Résumé: « TAC ! TAC ! BAOUM ! BAOUM ! Les coups de fusils, la canonnade autour de moi. Partout ça crépite et ça roule, longues rafales et coups séparés. Sombre et flamboyant orage qui ne cesse jamais. Je suis enterré au fond d’un éternel champ de bataille. Depuis quinze mois, depuis mille cinq cents jours, du soir au matin sans repos, du matin au soir sans répit. La fusillade, le bombardement ne s’arrêtent pas. Comme le TIC-TAC des horloges de nos maisons, aux temps d’autrefois, dans le passé quasi légendaire. On n’entend que cela lorsqu’on écoute. TAC ! TAC ! BAOUM ! BAOUM ! »
L’horreur de la Première Guerre mondiale transposée dans le camp ennemi, c’est ce que Joe Pinelli tente de nous faire toucher du doigt en adaptant du côté allemand Le Feu, d’Henri Barbusse, écrivain qui a servi dans les tranchées.
C
’est l’histoire d’une nuit dans une tranchée allemande. En fait, c’est plutôt l’histoire de militaires qui cherchent un abri car ils n’ont plus de tranchée. Ils se trouvent par moments sous le feu des Français, mais fondamentalement, leur principal ennemi demeure les intempéries. L’eau se mélange à tout, à la terre, aux vivants et aux cadavres. Faute d’un meilleur plan, les soldats avancent, le jour finira bien par arriver, ce sera ça de pris. La chair à canon se contente de peu.
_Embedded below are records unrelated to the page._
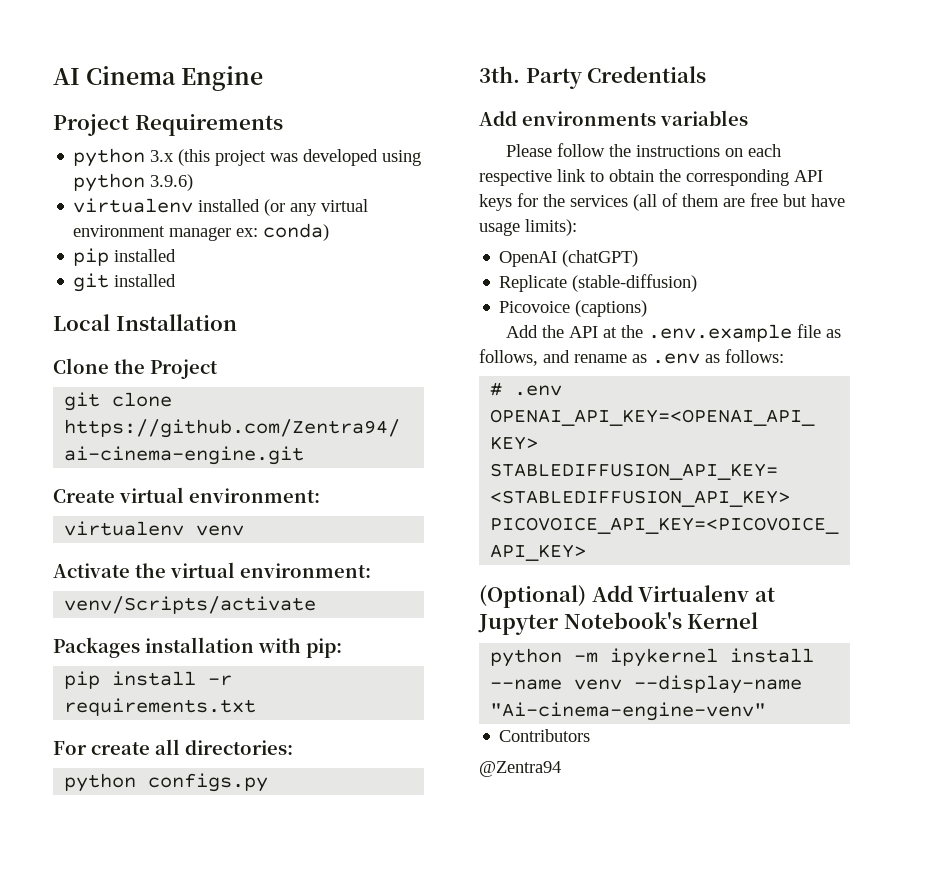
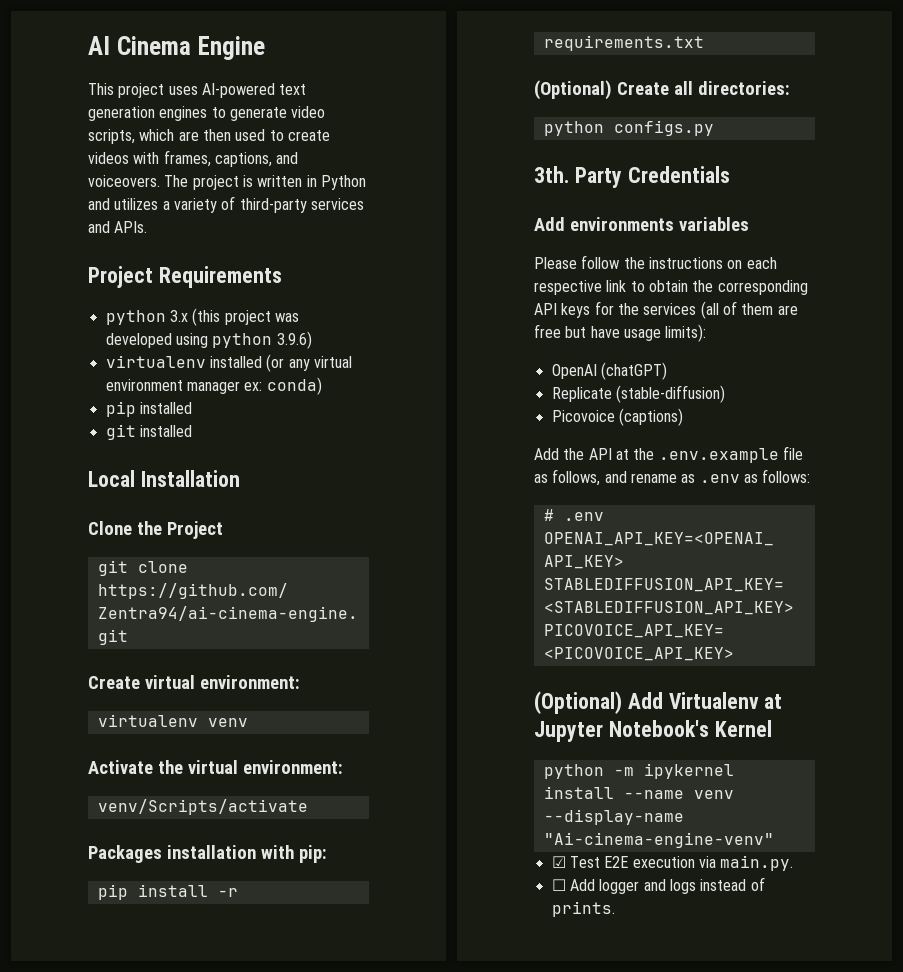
+ This project uses AI-powered text generation engines to generate video scripts, which are then used to create videos with frames, captions, and voiceovers. The project is written in Python and utilizes a variety of third-party services and APIs.
- For create all directories:
+ (Optional) Create all directories:
- Contributors
- @Zentra94
+ ☑ Test E2E execution via main.py.
+ ☐ Add logger and logs instead of prints.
Das Feuer est l’adaptation de Le Feu, un roman d’Henri Barbusse qui a remporté le prix Goncourt en 1916. Patrick Pécherot en propose une transposition très littéraire avec peu de dialogues. Un narrateur raconte la guerre, raconte sa guerre. Il explique, dans le détail, minute par minute, ce qu’il vit, puis émaille son texte de statistiques : treize millions deux cent vingt mille hommes mobilisés, un million cent cinquante-deux mille huit cents prisonniers, quatre millions deux cent mille et cinquante-huit blessés, sans oublier deux millions trente-trois mille sept cents morts et disparus. Des chiffres impressionnants présentés en parallèle avec des portraits de conscrits. Celui de Kropp, quarante ans, de Wolf, le pharmacien ou de Katczinsky, le métayer. Mais l’écrivain les occulte aussitôt. Un appelé n’a pas d’identité, il se fond dans la masse. La douleur des troufions est tangible, il aurait pu la nommer, mais il choisit de donner au bédéphile toutes les indications pour qu’il la ressente lui-même. Il n’hésite d’ailleurs pas à se taire pour laisser toute la place au silence et aux illustrations.
Le dessin en noir et blanc de Joe Pinelli se révèle lui aussi terrifiant. Les cases d’inspiration expressionniste se suivent et se ressemblent. Dans leurs fuites vers l’avant, le lecteur et les combattants verront la même chose : du désespoir, de la violence, des cadavres et une pluie omniprésente. Cette dernière est représentée par des lignes verticales qui contrastent brutalement avec les élégantes arabesques qui évoquent les champs de boue et tout ce qui se cache en-dessous. Et c’est terrible.
C’est l’histoire d’une nuit dans une tranchée allemande, mais faut-il rappeler que la Première Guerre a duré 1562 jours et autant de nuits.